Action item ▸ The lines to transcribe begin with the one containing "regulatory/compliance survey requirements" and end with the last line below; reproduce them exactly, without the pictures.

Before and after images ▸
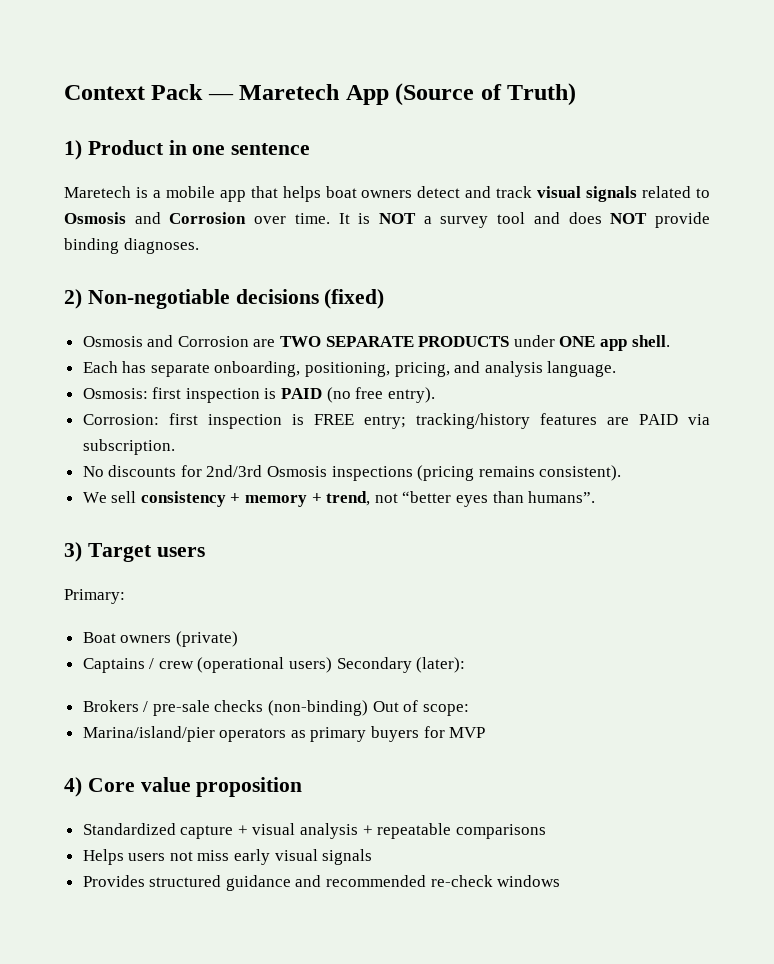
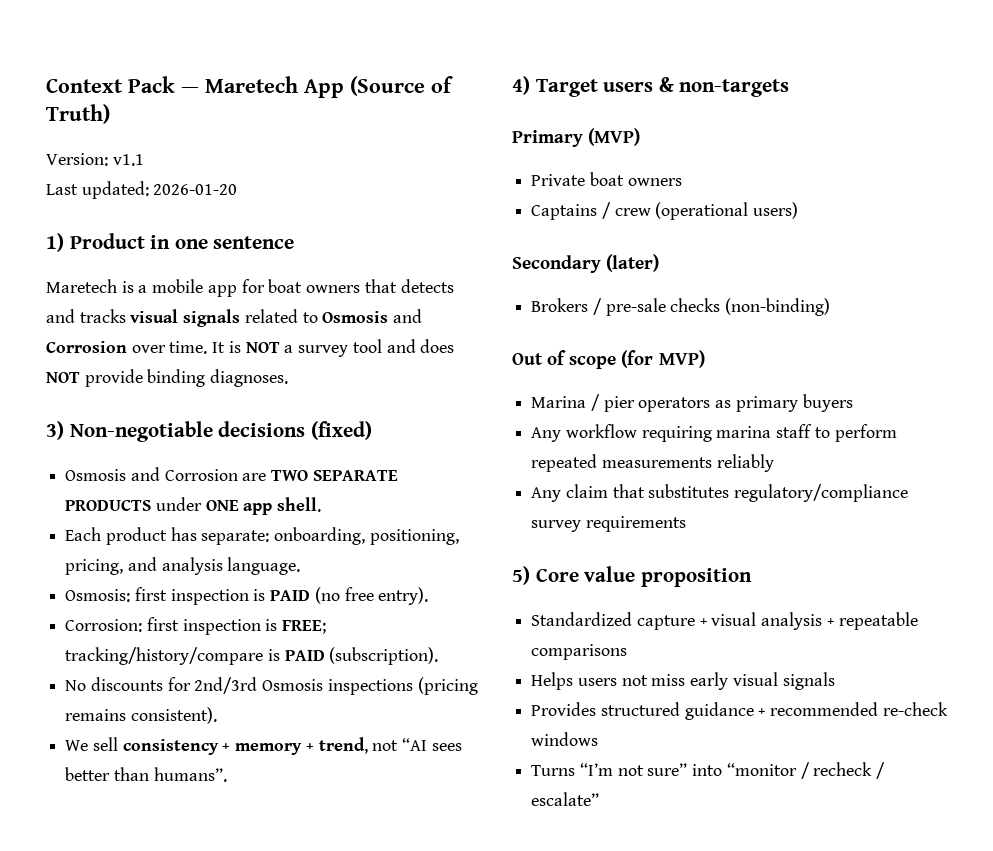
+ Version: v1.1
+ Last updated: 2026-01-20
- Maretech is a mobile app that helps boat owners detect and track visual signals related to Osmosis and Corrosion over time.
+ Maretech is a mobile app for boat owners that detects and tracks visual signals related to Osmosis and Corrosion over time.
- 2) Non-negotiable decisions (fixed)
+ 3) Non-negotiable decisions (fixed)
- Each has separate onboarding, positioning, pricing, and analysis language.
+ Each product has separate: onboarding, positioning, pricing, and analysis language.
- Corrosion: first inspection is FREE entry; tracking/history features are PAID via subscription.
+ Corrosion: first inspection is FREE; tracking/history/compare is PAID (subscription).
- We sell consistency + memory + trend, not “better eyes than humans”.
+ We sell consistency + memory + trend, not “AI sees better than humans”.
- 3) Target users
- Primary:
- Boat owners (private)
+ 4) Target users & non-targets
+ Primary (MVP)
+ Private boat owners
- Captains / crew (operational users) Secondary (later):
+ Captains / crew (operational users)
+ Secondary (later)
- Brokers / pre-sale checks (non-binding) Out of scope:
- Marina/island/pier operators as primary buyers for MVP
- 4) Core value proposition
+ Brokers / pre-sale checks (non-binding)
+ Out of scope (for MVP)
+ Marina / pier operators as primary buyers
+ Any workflow requiring marina staff to perform repeated measurements reliably
+ Any claim that substitutes regulatory/compliance survey requirements
+ 5) Core value proposition
- Provides structured guidance and recommended re-check windows
+ Provides structured guidance + recommended re-check windows
+ Turns “I’m not sure” into “monitor / recheck / escalate”

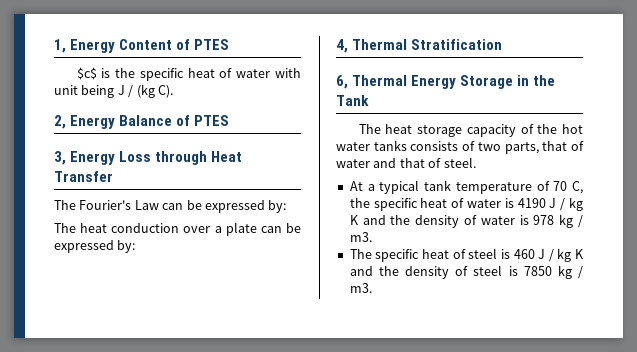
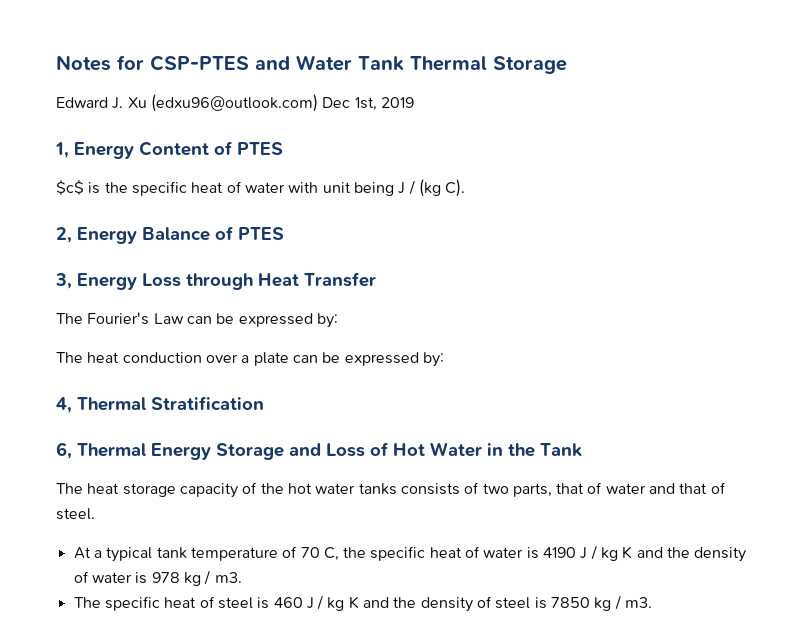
+ Notes for CSP-PTES and Water Tank Thermal Storage
+ Edward J. Xu (edxu96@outlook.com) Dec 1st, 2019
- 6, Thermal Energy Storage in the Tank
+ 6, Thermal Energy Storage and Loss of Hot Water in the Tank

Result ▸
+ Any claim that substitutes regulatory/compliance survey requirements
+ 5) Core value proposition
- Provides structured guidance and recommended re-check windows
+ Provides structured guidance + recommended re-check windows
+ Turns “I’m not sure” into “monitor / recheck / escalate”

+ Notes for CSP-PTES and Water Tank Thermal Storage
+ Edward J. Xu (edxu96@outlook.com) Dec 1st, 2019
- 6, Thermal Energy Storage in the Tank
+ 6, Thermal Energy Storage and Loss of Hot Water in the Tank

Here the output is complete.